This gluten free buckwheat waffle recipe is simple but makes a filling breakfast, since it’s packed with whole grains and fiber. The hearty buckwheat flavor makes the perfect fall waffle!
- 1 cup buckwheat flour
- 1 tablespoon brown sugar
- 1 1/4 teaspoons baking powder
- 1 teaspoon baking soda
- 1/4 teaspoon salt
- 1/2 teaspoon cinnamon
- 1 1/4 cups dairy-free buttermilk (see note below to make this)
- 1/4 cup coconut oil, melted
- 1/2 teaspoon vanilla
- 1 egg
- maple syrup + sea salt (love this sweet & salty combo!)
- almond butter + sliced banana + extra cinnamon
- warmed fruit + walnuts (microwaving chopped apples until slightly tender with a little honey and cinnamon is amazing!)
- Preheat your waffle iron. I use a medium-high setting, but play around with it based on your iron.
- Mix the buckwheat flour, sugar, baking powder, baking soda, salt and cinnamon in a medium-sized mixing bowl.

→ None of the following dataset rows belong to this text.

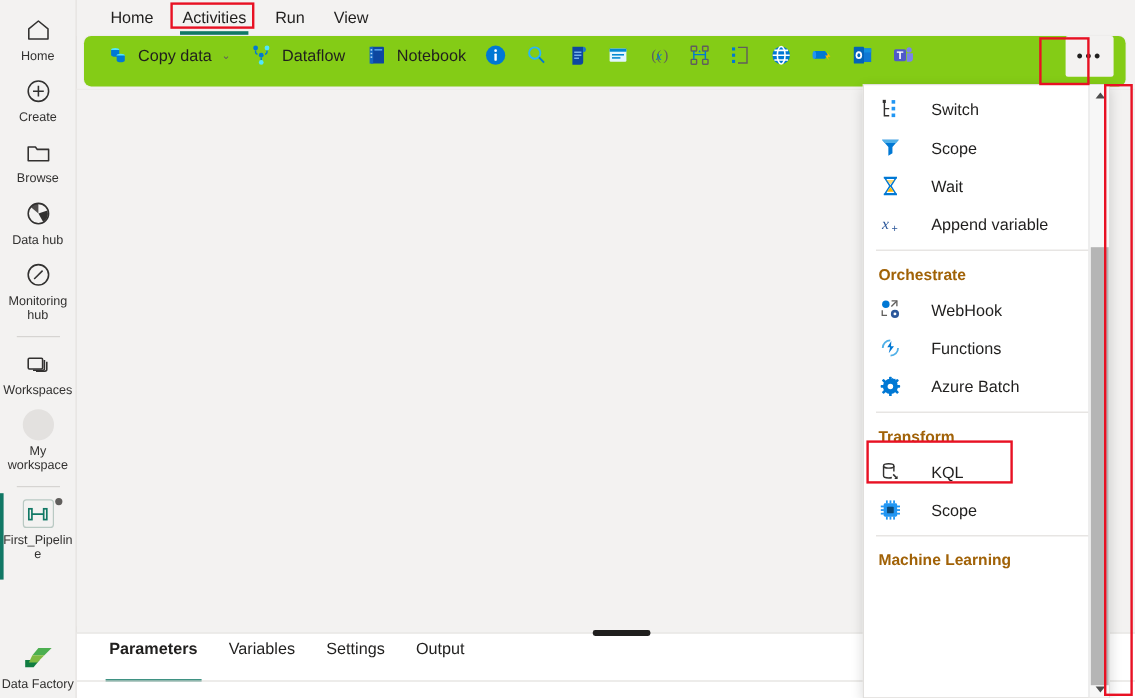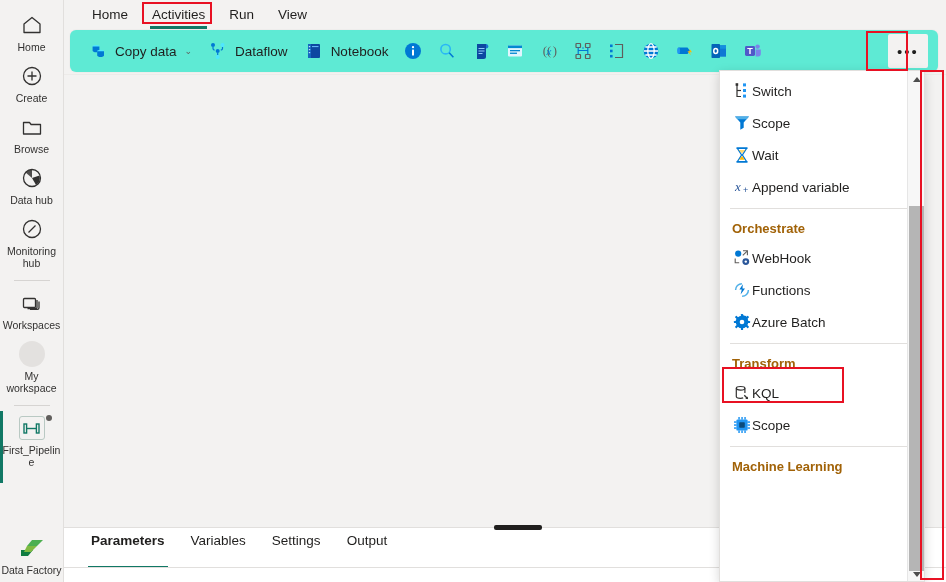--- a/index.html
+++ b/index.html
@@ -96,9 +96,9 @@
   .toolbar {
     position: absolute; left: 70px; top: 30px;
     width: 868px; height: 42px;
-    background: #5eead4;
+    background: #84cc16;
     border-radius: 6px;
-    display: flex; align-items: center;
+    display: flex; 
     padding-left: 10px;
     box-shadow: 0 0 0 1px rgba(0,0,0,0.02);
   }

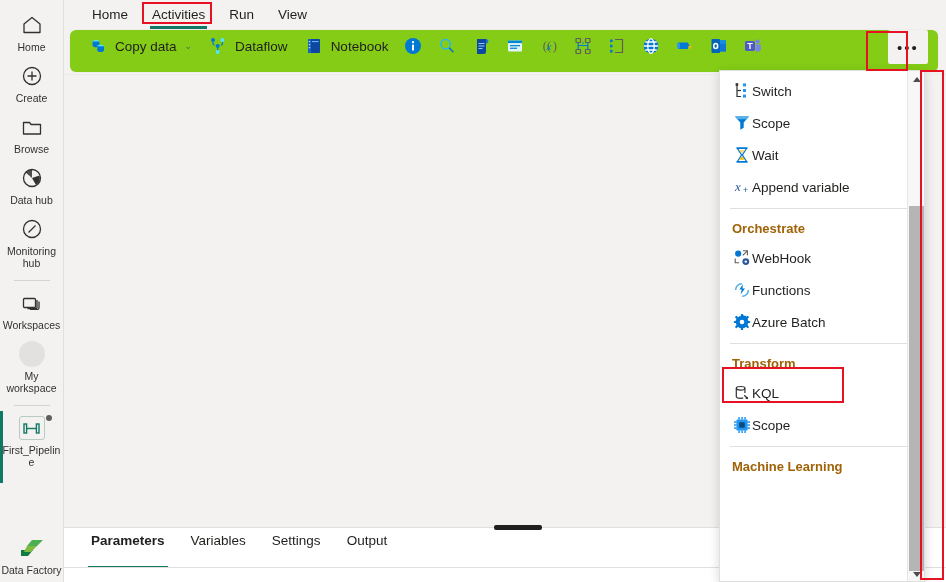--- a/index.html
+++ b/index.html
@@ -172,7 +172,7 @@
   }
   .menu-inner { padding: 4px 0 0 0; }
   .mi {
-    display: flex; align-items: center; gap: 0;
+    display: flex; align-items: center; gap: 24px;
     height: 32px; padding: 0 8px 0 12px;
     cursor: pointer; position: relative;
   }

- In separate bowl, whisk together the buttermilk, melted coconut oil, vanilla and egg. Pour the wet mixture into the dry mixture and stir with a spatula or wooden spoon just combined. Let sit for 10 minutes.
- Pour batter onto the hot waffle iron, and cook until the waffles feel slightly crisp to the touch. Repeat until all the batter is gone.
- To make buttermilk, measure 1 tablespoon + ¾ teaspoon white vinegar into a 2-cup capacity liquid measuring cup. Pour in unsweetened almond milk until you reach 1 1/4 cups. Let the mixture sit for 5 minutes before using. It will look a bit crazy. That means you did it correctly.
- Keep your waffles warm in a 200* oven while you cook the remaining batter.
- These freeze well! Just stick them in a freezer ziplock bag and then reheat on a medium-low setting in the toaster.
- If you eat these while sitting next to mini pumpkins, they taste better.